■ **Try it**:
Repeat the entries beneath in their entirety, precisely as given.

────────────────────────────────────────

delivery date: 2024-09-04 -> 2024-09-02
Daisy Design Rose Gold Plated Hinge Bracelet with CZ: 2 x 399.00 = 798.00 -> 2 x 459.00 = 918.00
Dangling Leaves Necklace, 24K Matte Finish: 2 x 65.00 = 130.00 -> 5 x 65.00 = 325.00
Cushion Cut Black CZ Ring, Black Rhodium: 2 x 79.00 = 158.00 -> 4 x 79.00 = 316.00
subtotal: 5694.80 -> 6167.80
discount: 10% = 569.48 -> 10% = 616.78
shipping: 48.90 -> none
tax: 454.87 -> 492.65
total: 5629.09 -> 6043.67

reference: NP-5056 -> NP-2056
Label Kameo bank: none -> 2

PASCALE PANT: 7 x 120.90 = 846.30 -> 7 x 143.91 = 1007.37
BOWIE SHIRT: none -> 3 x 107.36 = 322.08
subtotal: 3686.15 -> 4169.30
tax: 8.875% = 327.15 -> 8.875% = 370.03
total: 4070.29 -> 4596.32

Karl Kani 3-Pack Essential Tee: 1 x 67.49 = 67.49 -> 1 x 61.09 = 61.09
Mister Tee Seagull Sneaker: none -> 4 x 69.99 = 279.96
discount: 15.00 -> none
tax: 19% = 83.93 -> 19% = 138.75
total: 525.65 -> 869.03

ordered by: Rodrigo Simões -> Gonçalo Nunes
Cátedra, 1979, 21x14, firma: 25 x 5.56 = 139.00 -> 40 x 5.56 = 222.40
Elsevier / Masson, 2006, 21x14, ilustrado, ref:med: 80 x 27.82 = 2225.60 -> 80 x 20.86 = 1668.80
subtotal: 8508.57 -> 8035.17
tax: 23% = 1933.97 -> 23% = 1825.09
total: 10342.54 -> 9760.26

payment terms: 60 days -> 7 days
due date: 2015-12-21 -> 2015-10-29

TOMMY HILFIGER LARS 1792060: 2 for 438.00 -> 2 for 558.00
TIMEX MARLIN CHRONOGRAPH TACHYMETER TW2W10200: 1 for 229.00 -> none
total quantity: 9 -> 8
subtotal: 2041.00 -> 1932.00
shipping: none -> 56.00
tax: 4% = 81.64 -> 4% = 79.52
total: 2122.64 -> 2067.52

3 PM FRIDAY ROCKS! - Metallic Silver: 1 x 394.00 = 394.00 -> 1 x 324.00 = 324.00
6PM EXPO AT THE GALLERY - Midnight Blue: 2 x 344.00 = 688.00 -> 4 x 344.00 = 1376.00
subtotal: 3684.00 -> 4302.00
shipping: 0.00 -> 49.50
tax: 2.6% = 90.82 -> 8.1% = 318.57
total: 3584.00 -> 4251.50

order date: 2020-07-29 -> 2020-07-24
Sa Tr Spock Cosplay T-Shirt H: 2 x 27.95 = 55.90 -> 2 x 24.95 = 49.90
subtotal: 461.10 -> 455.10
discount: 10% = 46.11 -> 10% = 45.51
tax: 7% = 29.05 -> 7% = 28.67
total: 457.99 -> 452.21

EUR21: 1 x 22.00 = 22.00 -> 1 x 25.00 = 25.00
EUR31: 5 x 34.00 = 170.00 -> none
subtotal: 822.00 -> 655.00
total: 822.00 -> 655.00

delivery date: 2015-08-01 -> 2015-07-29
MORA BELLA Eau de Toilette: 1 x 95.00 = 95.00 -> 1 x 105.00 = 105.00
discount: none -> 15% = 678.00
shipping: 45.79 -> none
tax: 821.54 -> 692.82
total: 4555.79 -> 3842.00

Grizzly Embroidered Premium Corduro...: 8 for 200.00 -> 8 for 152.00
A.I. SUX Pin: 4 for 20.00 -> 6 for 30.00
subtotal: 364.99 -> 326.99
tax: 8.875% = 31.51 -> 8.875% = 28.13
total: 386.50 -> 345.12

────────────────────────────────────────

■ **Exercise response**:
delivery date: 2024-09-04 -> 2024-09-02
Daisy Design Rose Gold Plated Hinge Bracelet with CZ: 2 x 399.00 = 798.00 -> 2 x 459.00 = 918.00
Dangling Leaves Necklace, 24K Matte Finish: 2 x 65.00 = 130.00 -> 5 x 65.00 = 325.00
Cushion Cut Black CZ Ring, Black Rhodium: 2 x 79.00 = 158.00 -> 4 x 79.00 = 316.00
subtotal: 5694.80 -> 6167.80
discount: 10% = 569.48 -> 10% = 616.78
shipping: 48.90 -> none
tax: 454.87 -> 492.65
total: 5629.09 -> 6043.67

reference: NP-5056 -> NP-2056
Label Kameo bank: none -> 2

PASCALE PANT: 7 x 120.90 = 846.30 -> 7 x 143.91 = 1007.37
BOWIE SHIRT: none -> 3 x 107.36 = 322.08
subtotal: 3686.15 -> 4169.30
tax: 8.875% = 327.15 -> 8.875% = 370.03
total: 4070.29 -> 4596.32

Karl Kani 3-Pack Essential Tee: 1 x 67.49 = 67.49 -> 1 x 61.09 = 61.09
Mister Tee Seagull Sneaker: none -> 4 x 69.99 = 279.96
discount: 15.00 -> none
tax: 19% = 83.93 -> 19% = 138.75
total: 525.65 -> 869.03

ordered by: Rodrigo Simões -> Gonçalo Nunes
Cátedra, 1979, 21x14, firma: 25 x 5.56 = 139.00 -> 40 x 5.56 = 222.40
Elsevier / Masson, 2006, 21x14, ilustrado, ref:med: 80 x 27.82 = 2225.60 -> 80 x 20.86 = 1668.80
subtotal: 8508.57 -> 8035.17
tax: 23% = 1933.97 -> 23% = 1825.09
total: 10342.54 -> 9760.26

payment terms: 60 days -> 7 days
due date: 2015-12-21 -> 2015-10-29

TOMMY HILFIGER LARS 1792060: 2 for 438.00 -> 2 for 558.00
TIMEX MARLIN CHRONOGRAPH TACHYMETER TW2W10200: 1 for 229.00 -> none
total quantity: 9 -> 8
subtotal: 2041.00 -> 1932.00
shipping: none -> 56.00
tax: 4% = 81.64 -> 4% = 79.52
total: 2122.64 -> 2067.52

3 PM FRIDAY ROCKS! - Metallic Silver: 1 x 394.00 = 394.00 -> 1 x 324.00 = 324.00
6PM EXPO AT THE GALLERY - Midnight Blue: 2 x 344.00 = 688.00 -> 4 x 344.00 = 1376.00
subtotal: 3684.00 -> 4302.00
shipping: 0.00 -> 49.50
tax: 2.6% = 90.82 -> 8.1% = 318.57
total: 3584.00 -> 4251.50

order date: 2020-07-29 -> 2020-07-24
Sa Tr Spock Cosplay T-Shirt H: 2 x 27.95 = 55.90 -> 2 x 24.95 = 49.90
subtotal: 461.10 -> 455.10
discount: 10% = 46.11 -> 10% = 45.51
tax: 7% = 29.05 -> 7% = 28.67
total: 457.99 -> 452.21

EUR21: 1 x 22.00 = 22.00 -> 1 x 25.00 = 25.00
EUR31: 5 x 34.00 = 170.00 -> none
subtotal: 822.00 -> 655.00
total: 822.00 -> 655.00

delivery date: 2015-08-01 -> 2015-07-29
MORA BELLA Eau de Toilette: 1 x 95.00 = 95.00 -> 1 x 105.00 = 105.00
discount: none -> 15% = 678.00
shipping: 45.79 -> none
tax: 821.54 -> 692.82
total: 4555.79 -> 3842.00

Grizzly Embroidered Premium Corduro...: 8 for 200.00 -> 8 for 152.00
A.I. SUX Pin: 4 for 20.00 -> 6 for 30.00
subtotal: 364.99 -> 326.99
tax: 8.875% = 31.51 -> 8.875% = 28.13
total: 386.50 -> 345.12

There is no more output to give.